Supplied entries
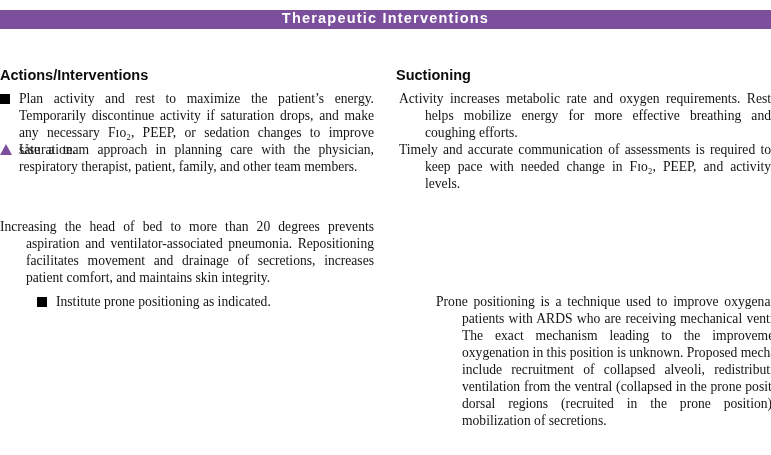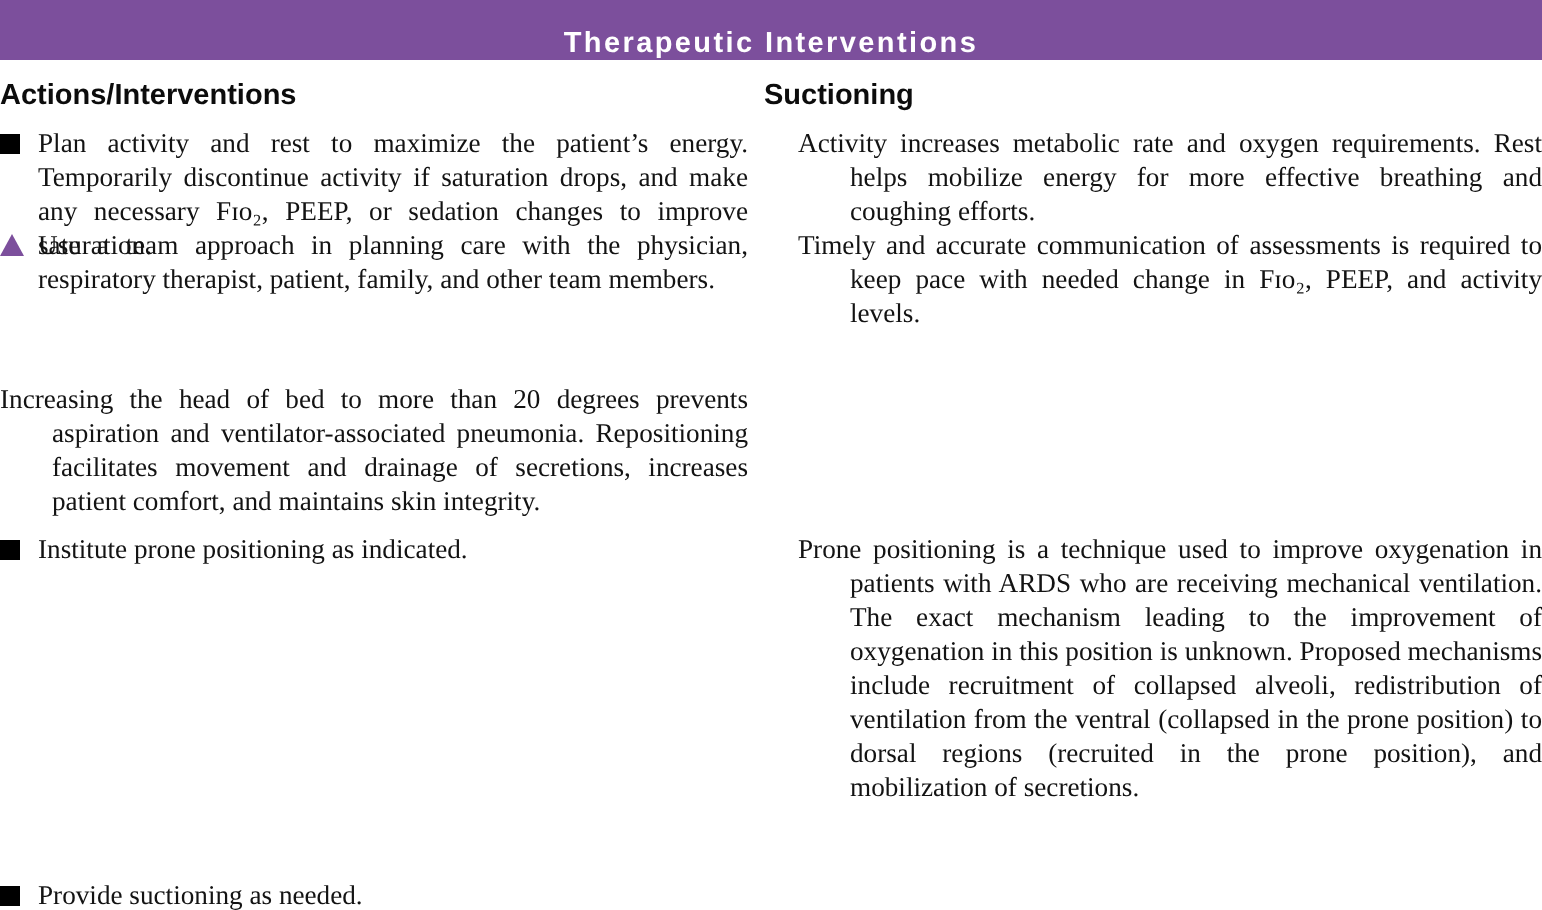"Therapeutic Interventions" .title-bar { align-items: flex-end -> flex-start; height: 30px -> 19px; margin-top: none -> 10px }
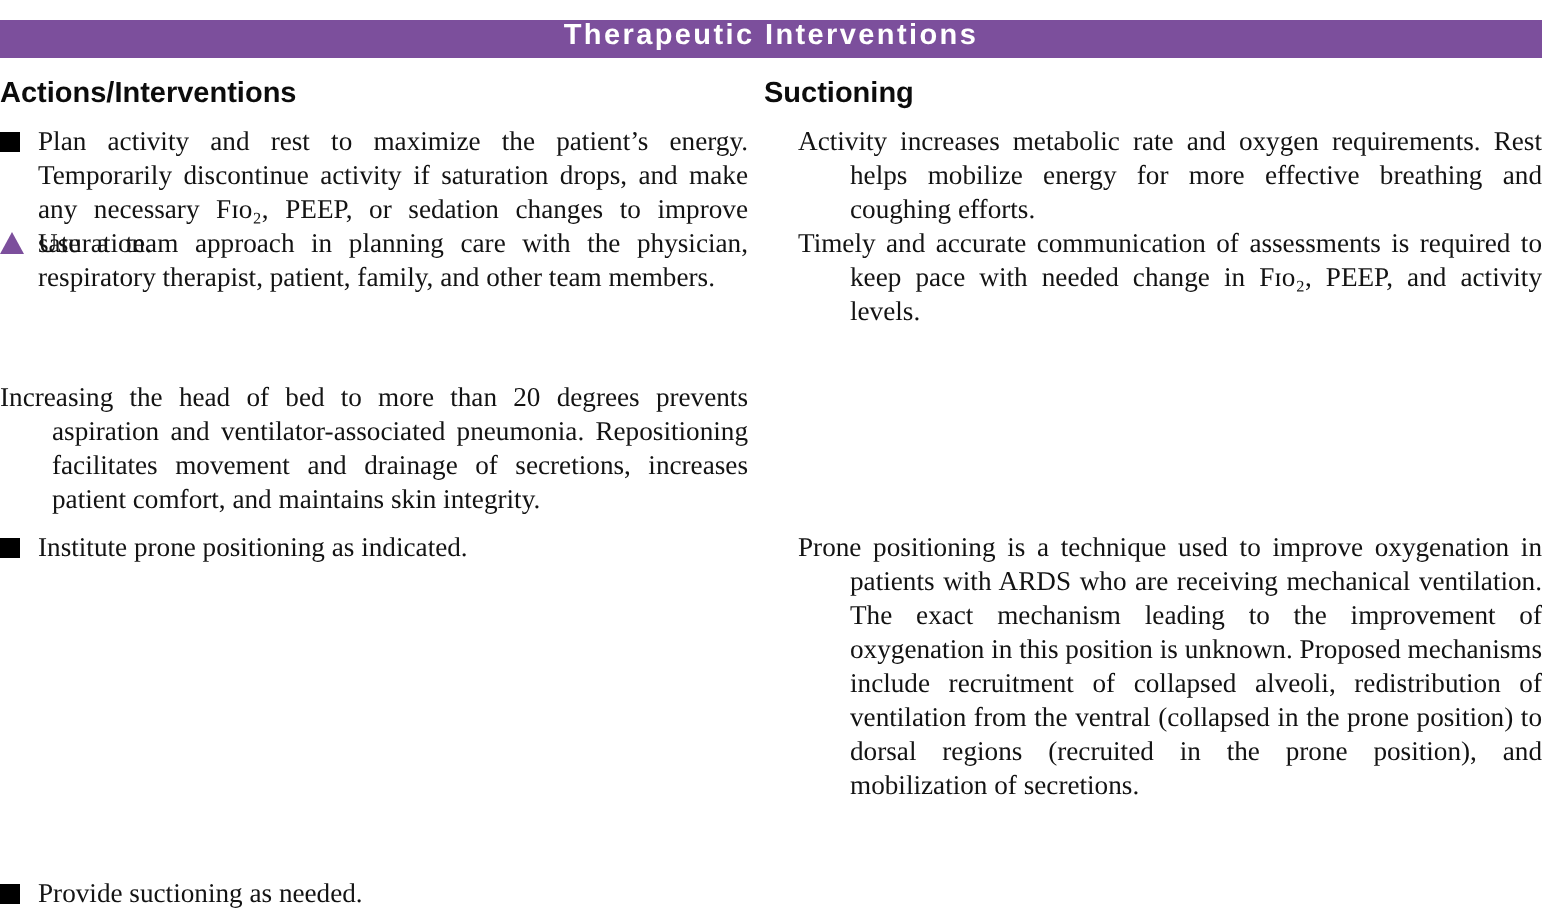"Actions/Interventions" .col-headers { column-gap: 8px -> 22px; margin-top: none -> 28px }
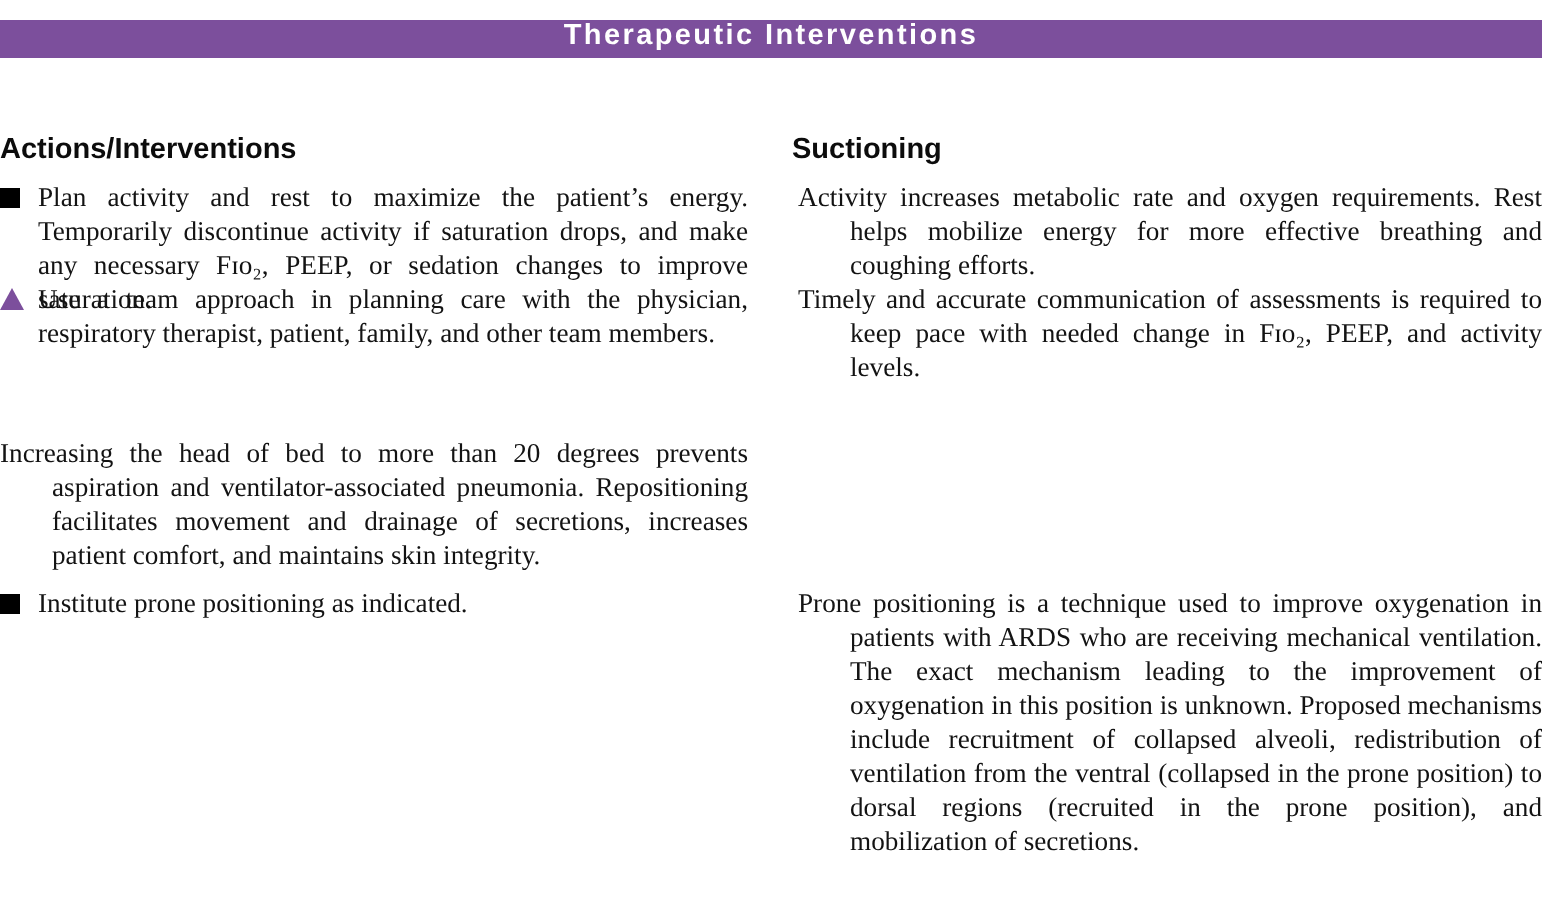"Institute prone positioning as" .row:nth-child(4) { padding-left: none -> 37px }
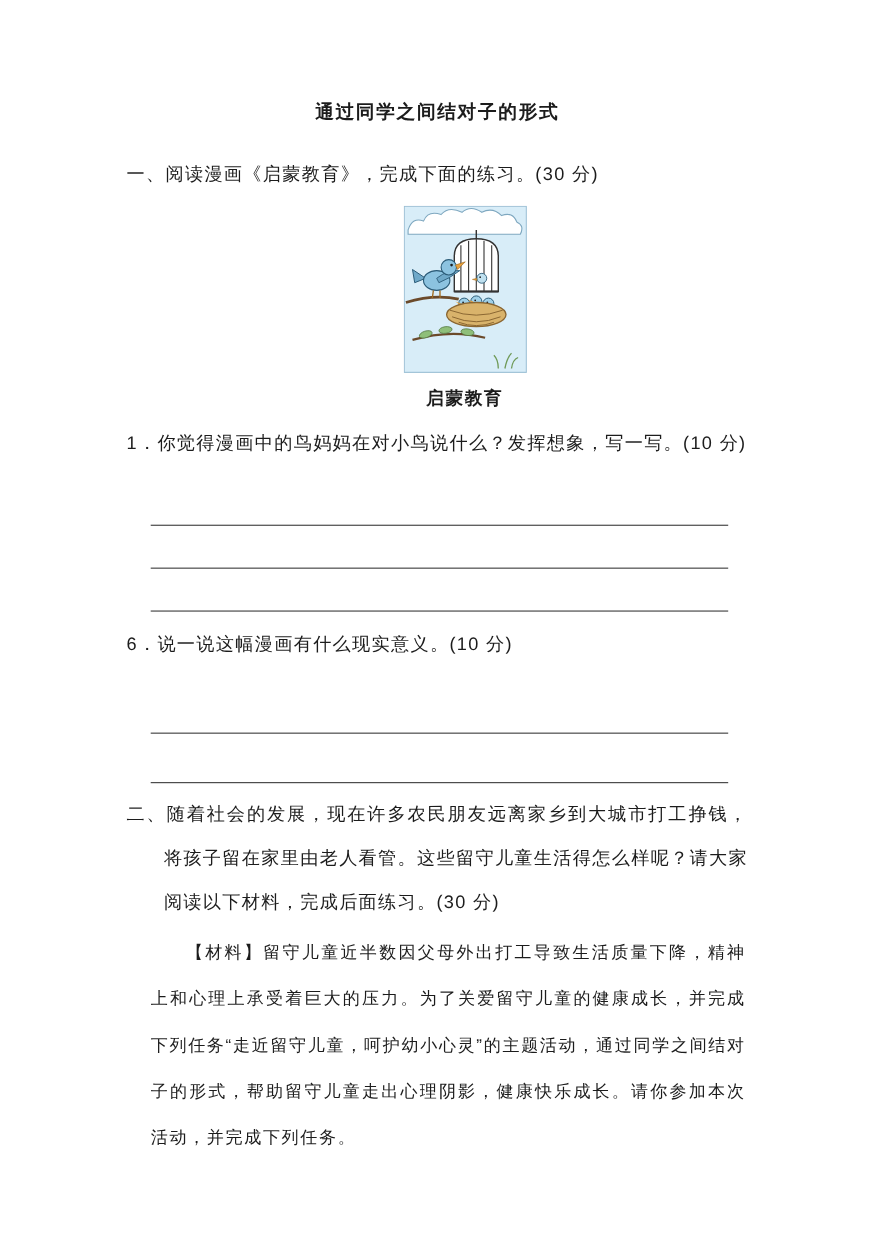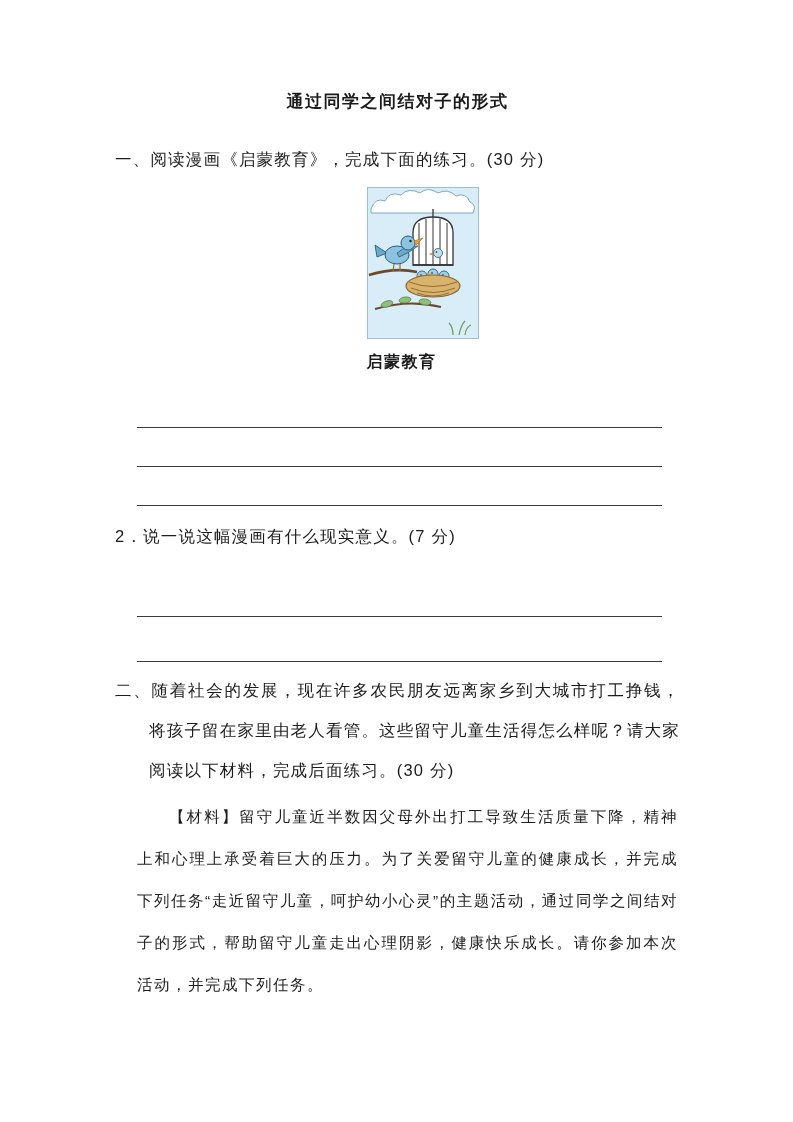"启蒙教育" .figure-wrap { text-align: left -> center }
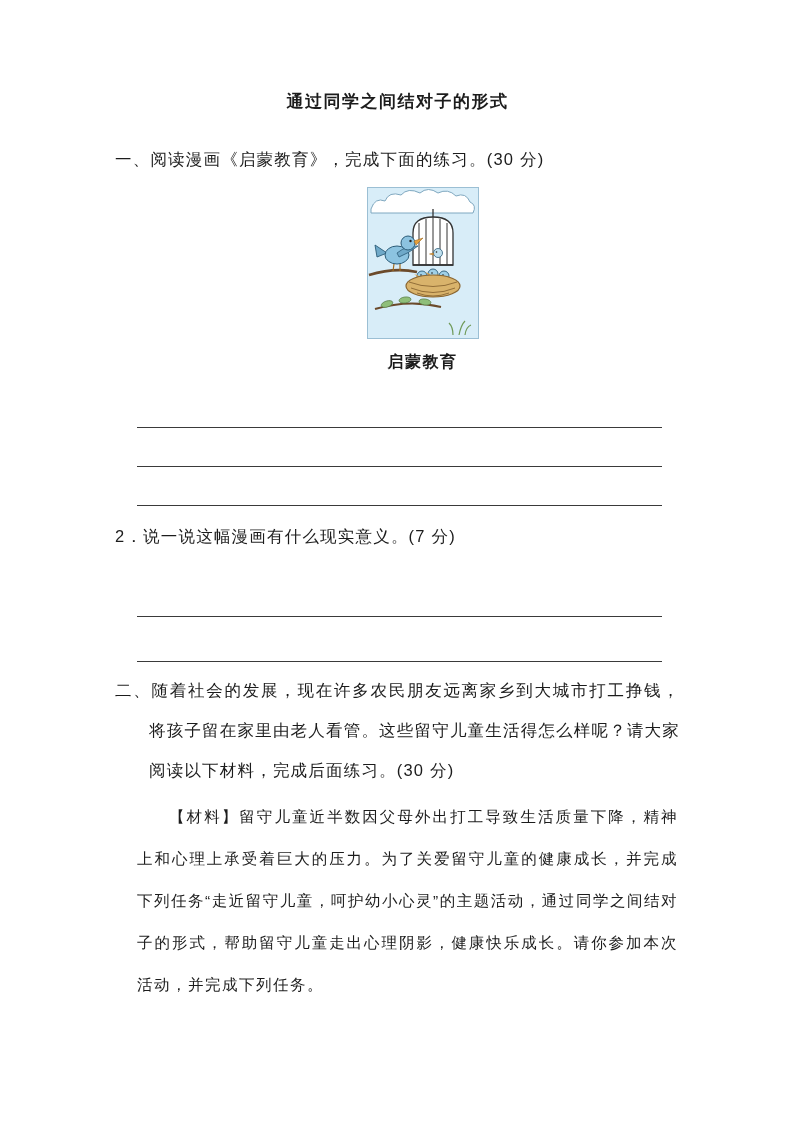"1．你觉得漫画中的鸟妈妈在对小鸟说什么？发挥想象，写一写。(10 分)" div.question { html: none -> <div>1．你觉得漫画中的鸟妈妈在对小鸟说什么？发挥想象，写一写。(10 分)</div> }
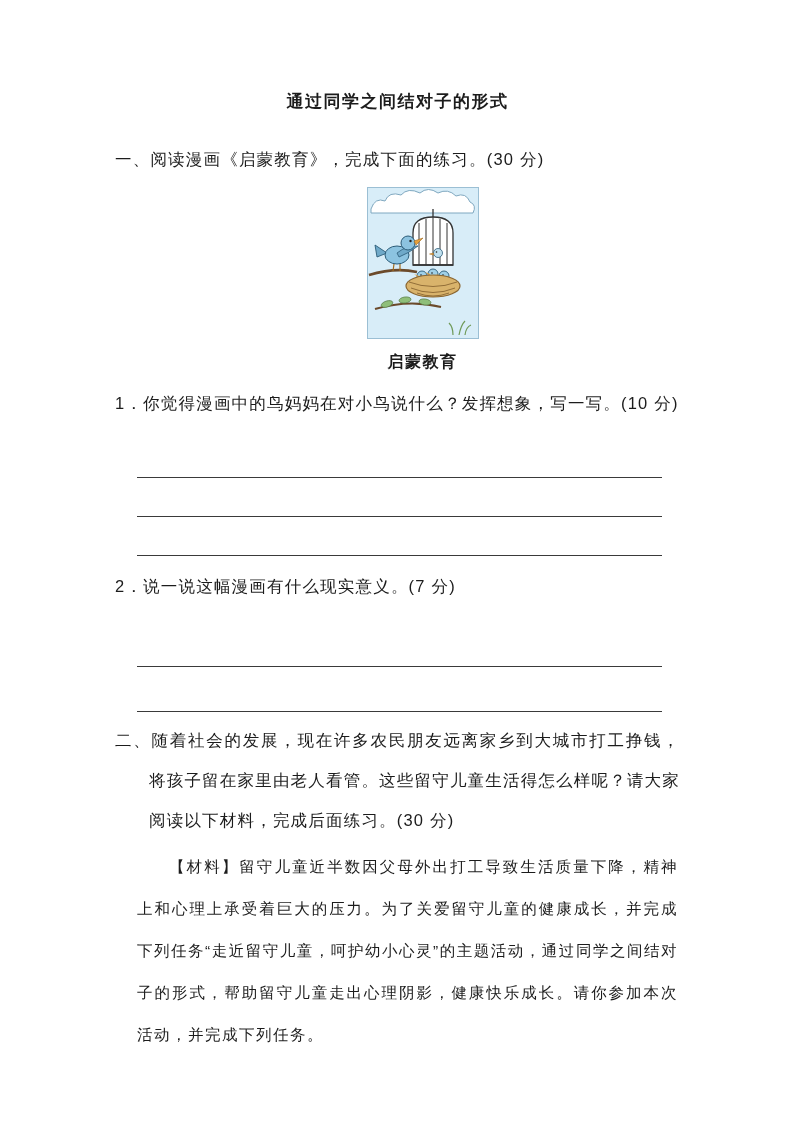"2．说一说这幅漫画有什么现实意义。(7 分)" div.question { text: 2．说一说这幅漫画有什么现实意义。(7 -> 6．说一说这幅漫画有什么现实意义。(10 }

Work request
Please retype, exactly and only, the lines from the one holding "column-gap: 8px ->" to the end of the entries, both ends included, without any pictures.

Answer for the task
"Actions/Interventions" .col-headers { column-gap: 8px -> 22px; margin-top: none -> 28px }
"Institute prone positioning as" .row:nth-child(4) { padding-left: none -> 37px }
"启蒙教育" .figure-wrap { text-align: left -> center }
"1．你觉得漫画中的鸟妈妈在对小鸟说什么？发挥想象，写一写。(10 分)" div.question { html: none -> <div>1．你觉得漫画中的鸟妈妈在对小鸟说什么？发挥想象，写一写。(10 分)</div> }
"2．说一说这幅漫画有什么现实意义。(7 分)" div.question { text: 2．说一说这幅漫画有什么现实意义。(7 -> 6．说一说这幅漫画有什么现实意义。(10 }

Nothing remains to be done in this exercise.